**TASK OBJECTIVE:**
An exact transcription of all the records is required, minus the images.

>>>>

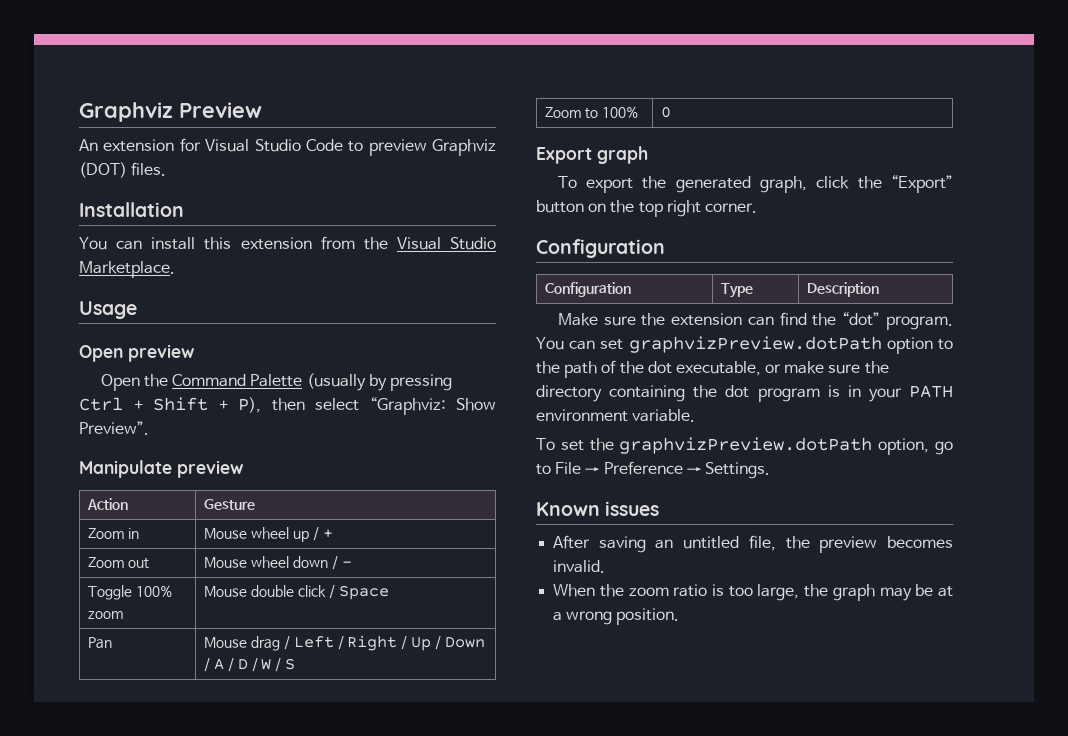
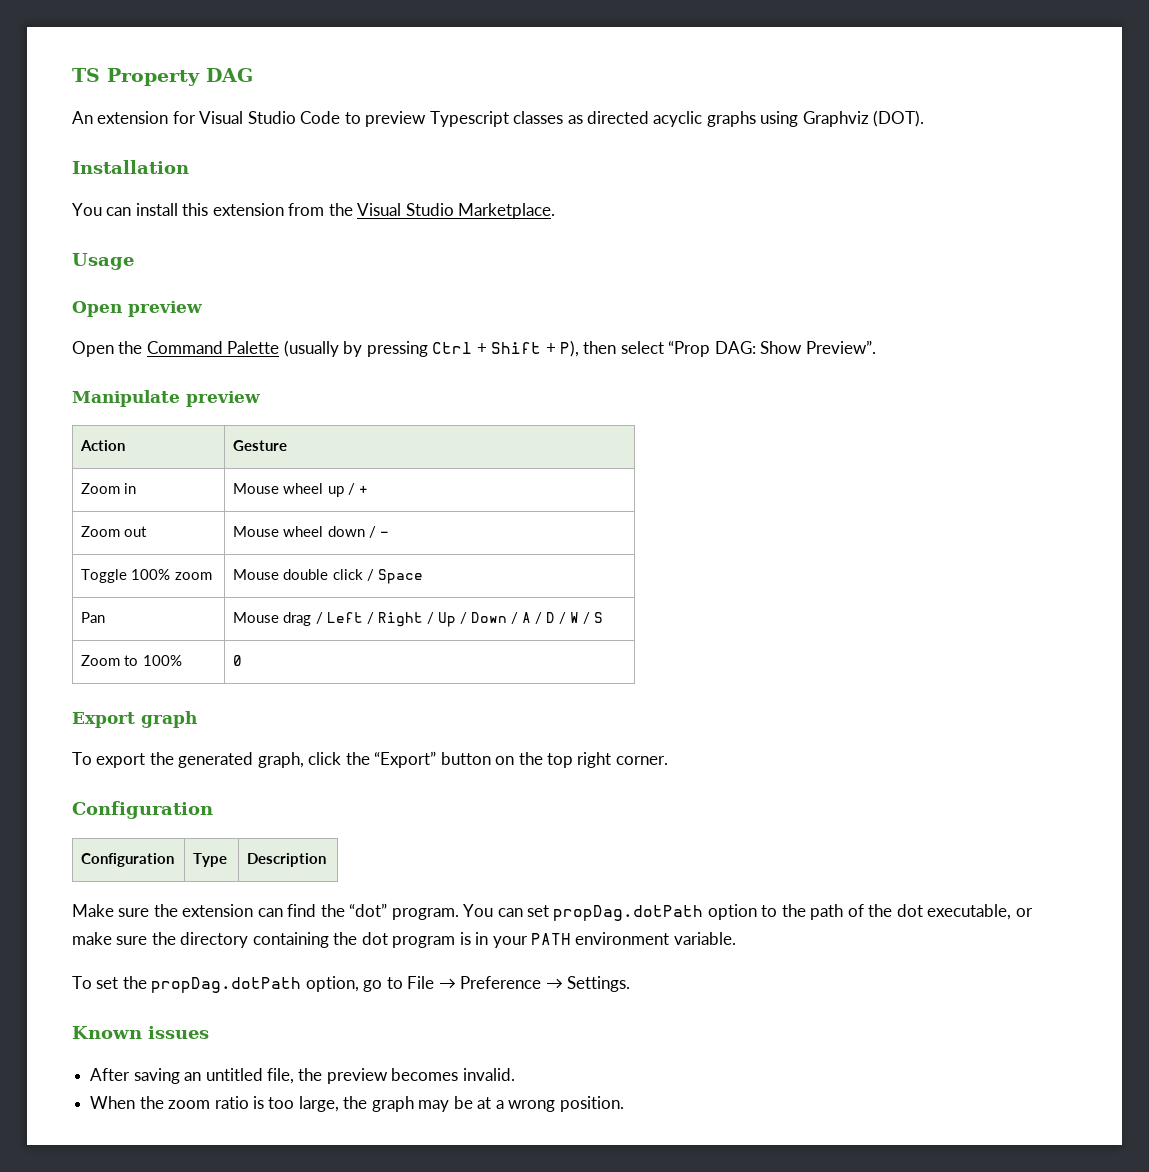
- Graphviz Preview
+ TS Property DAG
- An extension for Visual Studio Code to preview Graphviz (DOT) files.
+ An extension for Visual Studio Code to preview Typescript classes as directed acyclic graphs using Graphviz (DOT).
- Open the Command Palette (usually by pressing Ctrl + Shift + P), then select “Graphviz: Show Preview”.
+ Open the Command Palette (usually by pressing Ctrl + Shift + P), then select “Prop DAG: Show Preview”.
- You can set graphvizPreview.dotPath option to the path of the dot executable, or make sure the directory containing the dot program is in your PATH environment variable.
+ You can set propDag.dotPath option to the path of the dot executable, or make sure the directory containing the dot program is in your PATH environment variable.
- To set the graphvizPreview.dotPath option, go to File → Preference → Settings.
+ To set the propDag.dotPath option, go to File → Preference → Settings.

<<<<

**YOUR RESPONSE:**
- Graphviz Preview
+ TS Property DAG
- An extension for Visual Studio Code to preview Graphviz (DOT) files.
+ An extension for Visual Studio Code to preview Typescript classes as directed acyclic graphs using Graphviz (DOT).
- Open the Command Palette (usually by pressing Ctrl + Shift + P), then select “Graphviz: Show Preview”.
+ Open the Command Palette (usually by pressing Ctrl + Shift + P), then select “Prop DAG: Show Preview”.
- You can set graphvizPreview.dotPath option to the path of the dot executable, or make sure the directory containing the dot program is in your PATH environment variable.
+ You can set propDag.dotPath option to the path of the dot executable, or make sure the directory containing the dot program is in your PATH environment variable.
- To set the graphvizPreview.dotPath option, go to File → Preference → Settings.
+ To set the propDag.dotPath option, go to File → Preference → Settings.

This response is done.